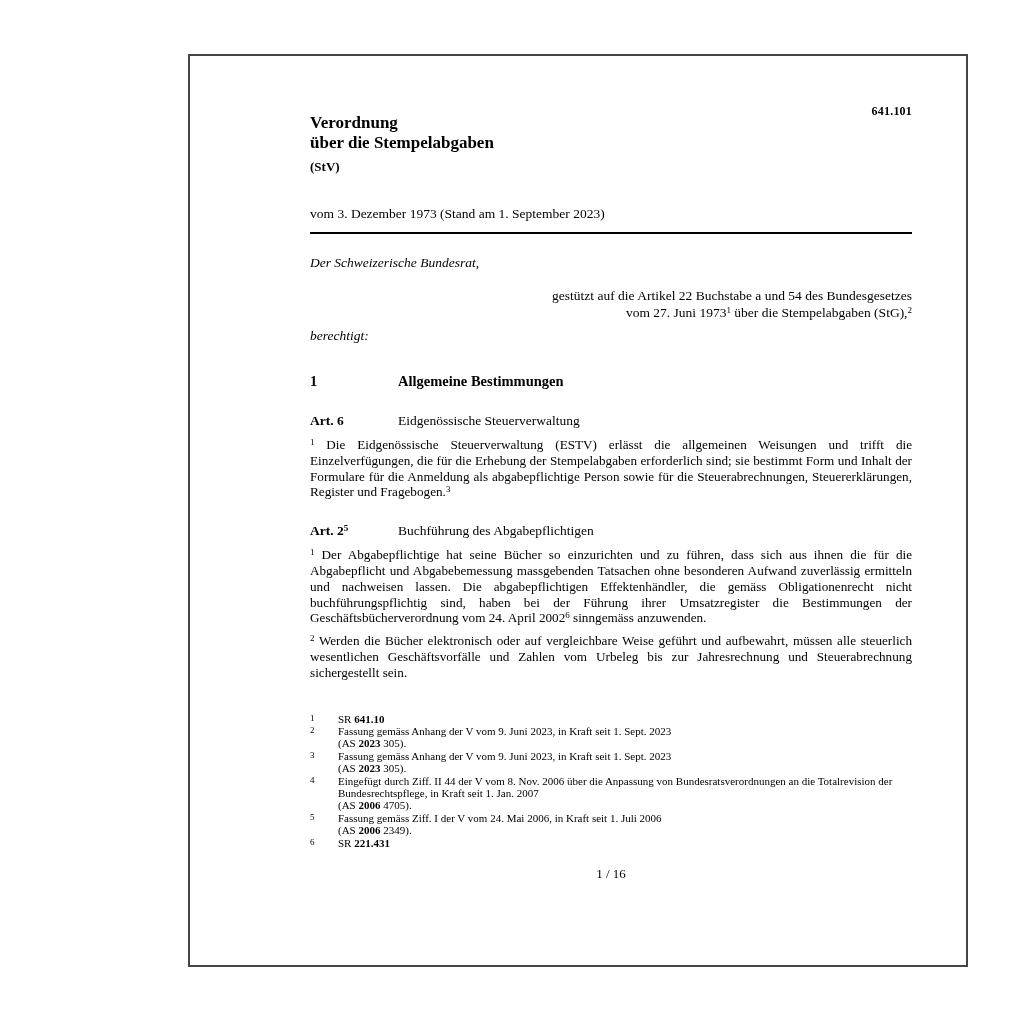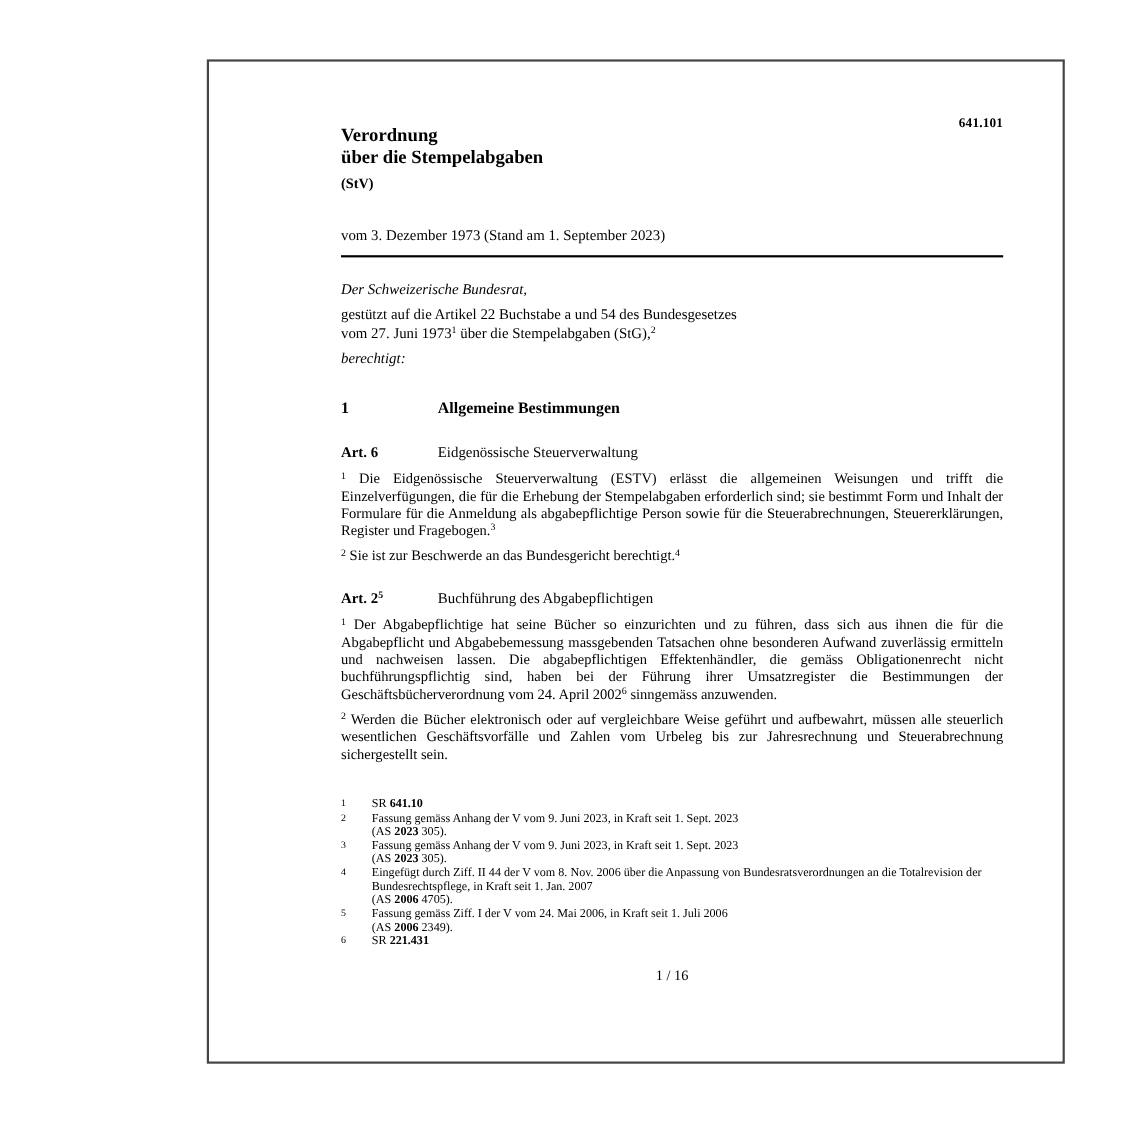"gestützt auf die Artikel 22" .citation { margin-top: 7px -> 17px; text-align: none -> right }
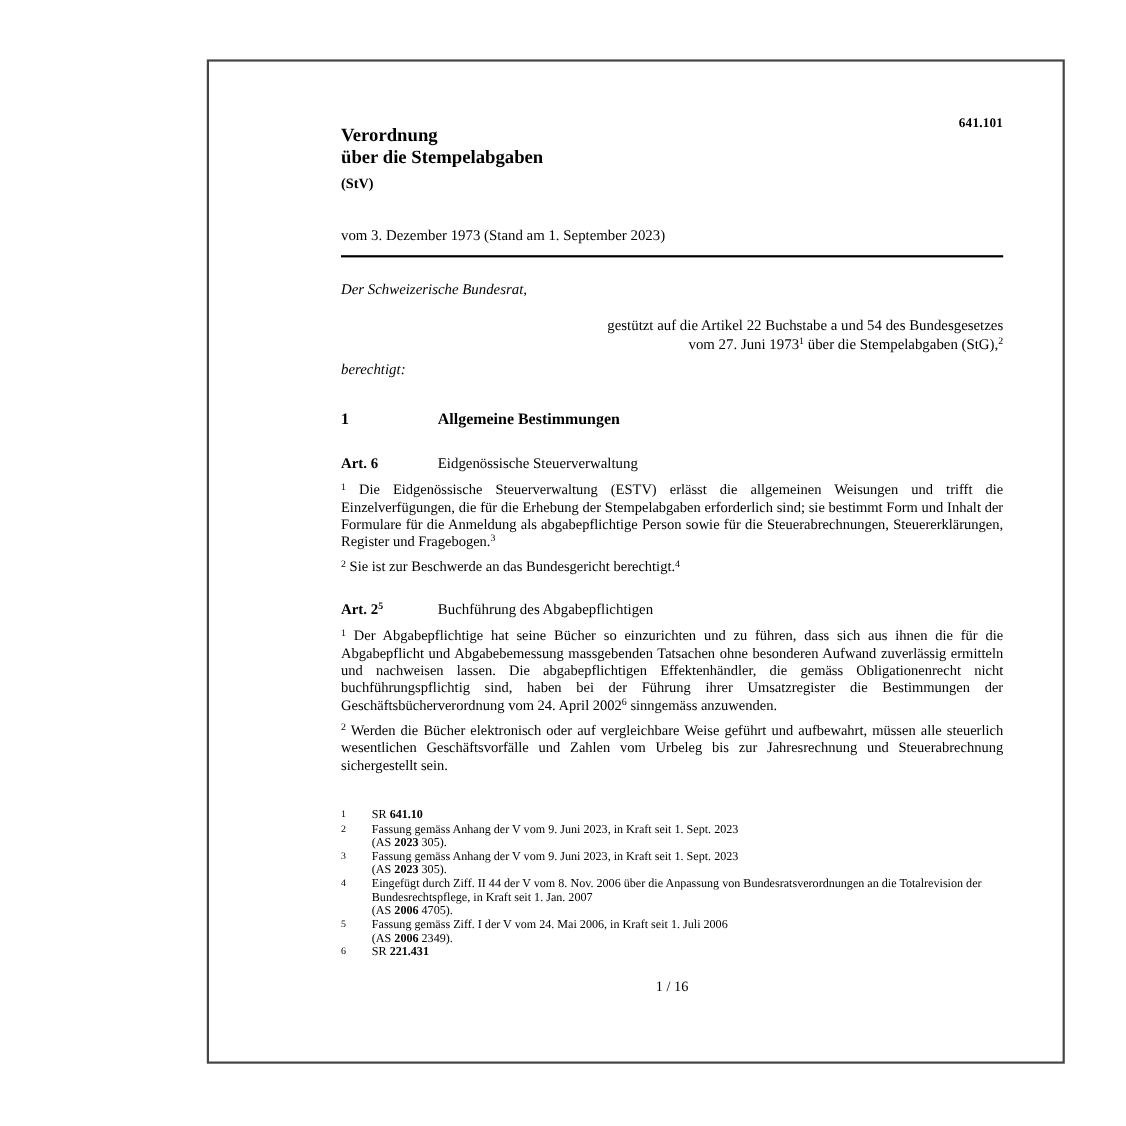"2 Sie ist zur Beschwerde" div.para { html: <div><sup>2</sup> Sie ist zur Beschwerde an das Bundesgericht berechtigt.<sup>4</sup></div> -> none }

**********

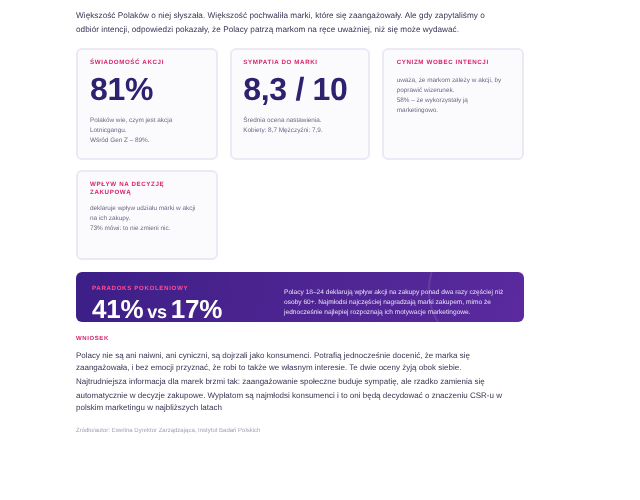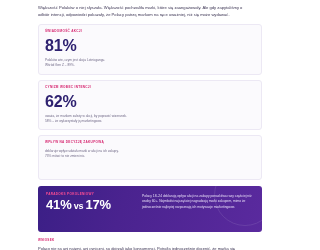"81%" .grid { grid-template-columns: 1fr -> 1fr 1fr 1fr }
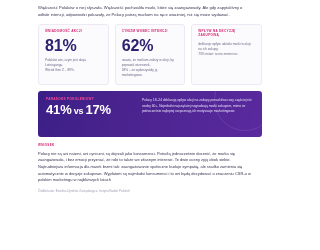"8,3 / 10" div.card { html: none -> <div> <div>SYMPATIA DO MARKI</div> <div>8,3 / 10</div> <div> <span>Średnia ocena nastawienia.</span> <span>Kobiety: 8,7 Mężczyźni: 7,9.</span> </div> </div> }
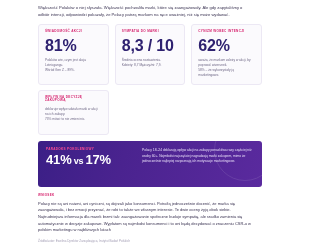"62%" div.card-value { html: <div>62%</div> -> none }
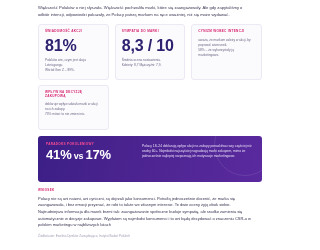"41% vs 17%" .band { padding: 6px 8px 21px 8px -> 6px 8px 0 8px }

**********

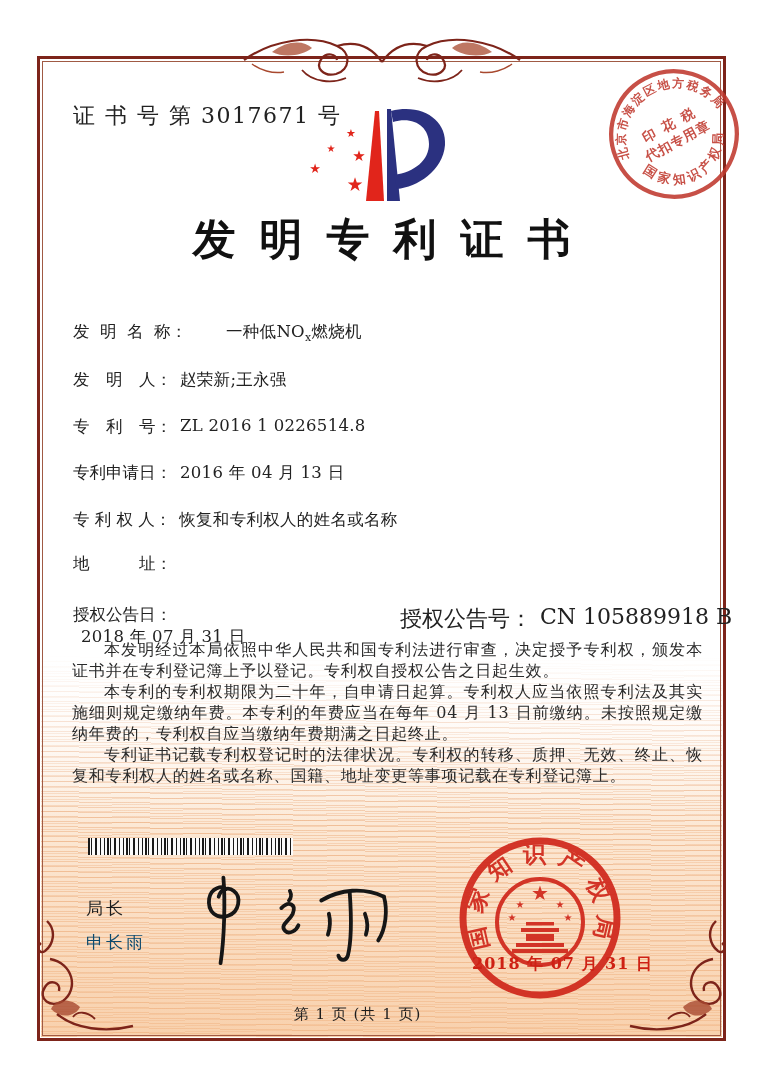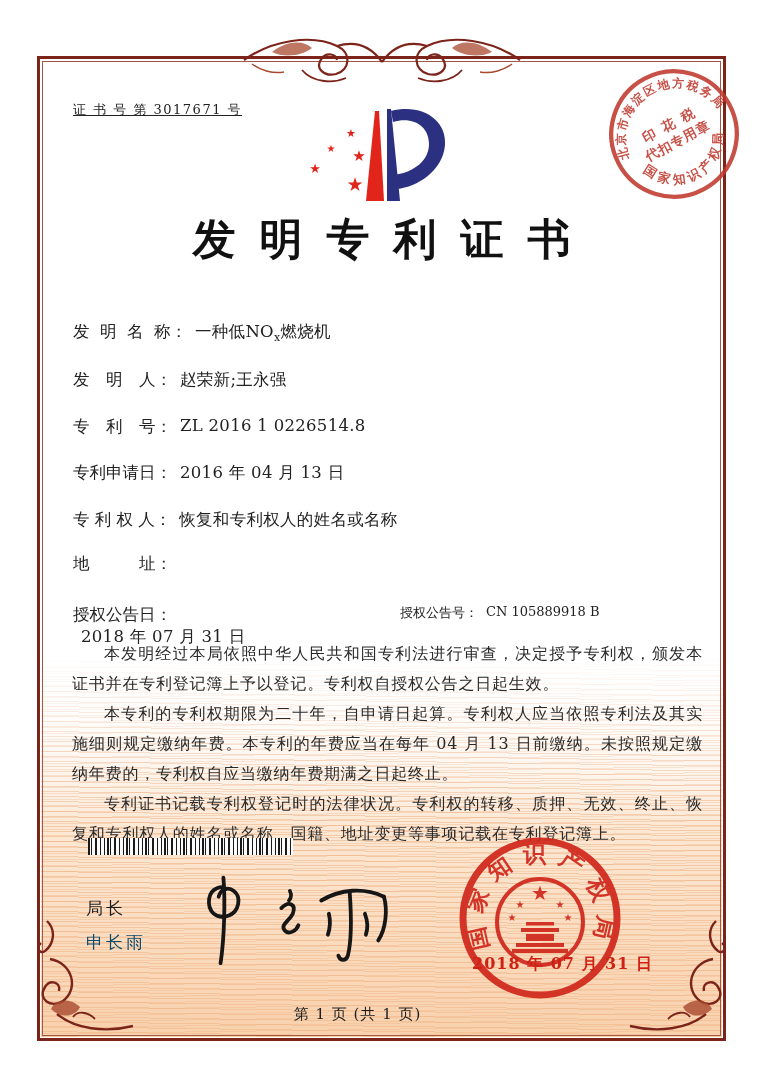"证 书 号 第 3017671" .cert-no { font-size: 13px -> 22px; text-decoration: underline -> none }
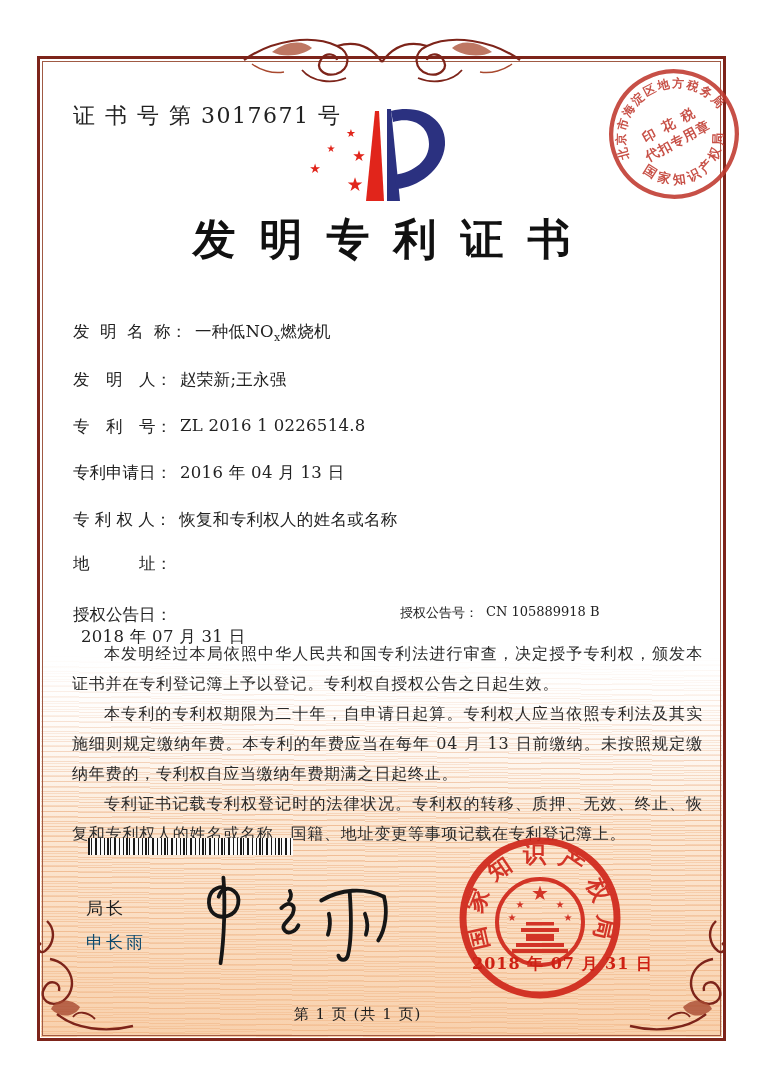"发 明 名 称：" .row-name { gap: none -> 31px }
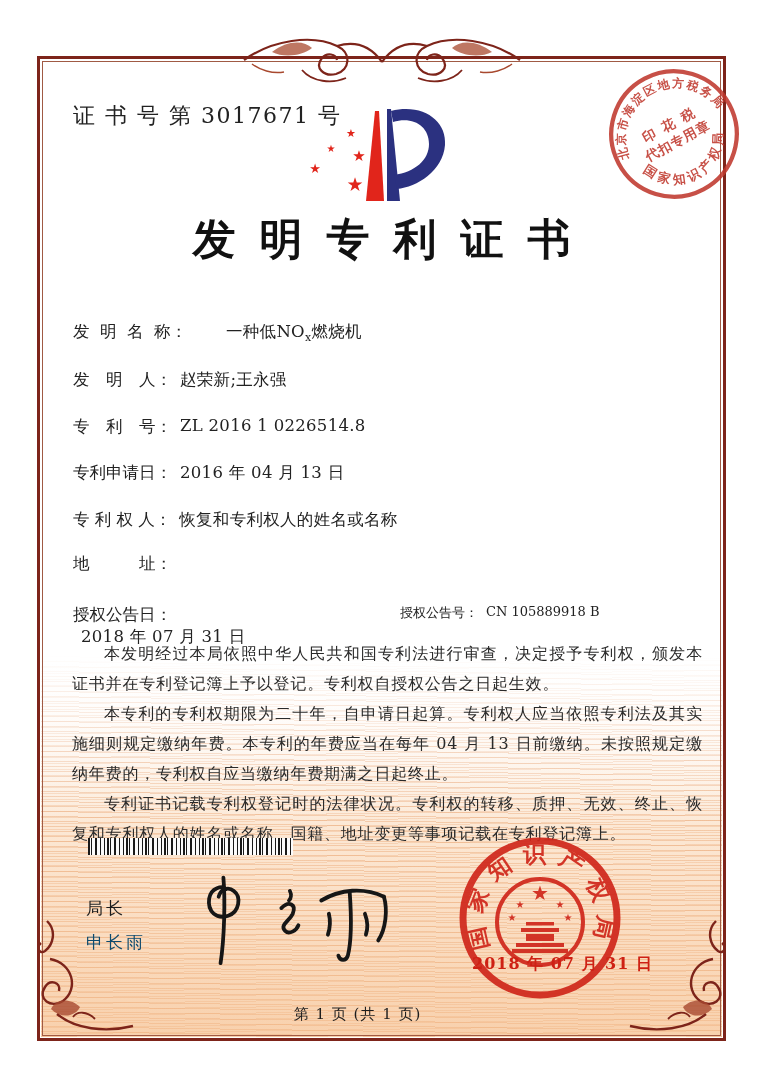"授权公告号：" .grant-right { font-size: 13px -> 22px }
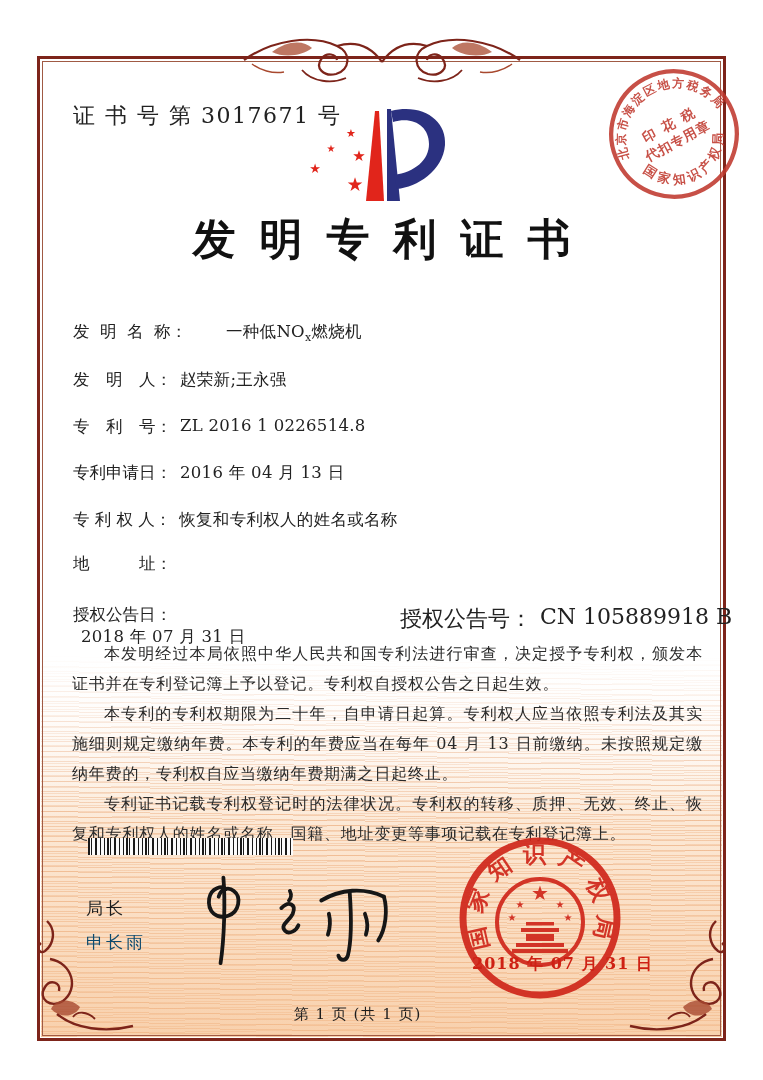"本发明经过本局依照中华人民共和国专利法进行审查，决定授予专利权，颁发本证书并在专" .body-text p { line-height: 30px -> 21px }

**********

* _How to complete this task_: Using the data above, retype exactly and only the lines from the one containing "html: none ->" up to and including the one containing "padding: 6px 8px", with no pictures carried over.

* _Your response_:
"8,3 / 10" div.card { html: none -> <div> <div>SYMPATIA DO MARKI</div> <div>8,3 / 10</div> <div> <span>Średnia ocena nastawienia.</span> <span>Kobiety: 8,7 Mężczyźni: 7,9.</span> </div> </div> }
"62%" div.card-value { html: <div>62%</div> -> none }
"41% vs 17%" .band { padding: 6px 8px 21px 8px -> 6px 8px 0 8px }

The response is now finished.